● **TASK TO CARRY OUT**: Your answer should be the entries below, reproduced character for character.

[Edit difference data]
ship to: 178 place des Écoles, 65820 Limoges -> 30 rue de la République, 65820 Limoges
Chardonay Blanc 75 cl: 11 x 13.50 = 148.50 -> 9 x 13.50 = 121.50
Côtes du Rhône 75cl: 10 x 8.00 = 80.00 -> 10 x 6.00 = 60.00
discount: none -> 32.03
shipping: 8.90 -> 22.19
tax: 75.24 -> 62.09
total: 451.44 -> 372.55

● **WORKED SOLUTION**:
ship to: 178 place des Écoles, 65820 Limoges -> 30 rue de la République, 65820 Limoges
Chardonay Blanc 75 cl: 11 x 13.50 = 148.50 -> 9 x 13.50 = 121.50
Côtes du Rhône 75cl: 10 x 8.00 = 80.00 -> 10 x 6.00 = 60.00
discount: none -> 32.03
shipping: 8.90 -> 22.19
tax: 75.24 -> 62.09
total: 451.44 -> 372.55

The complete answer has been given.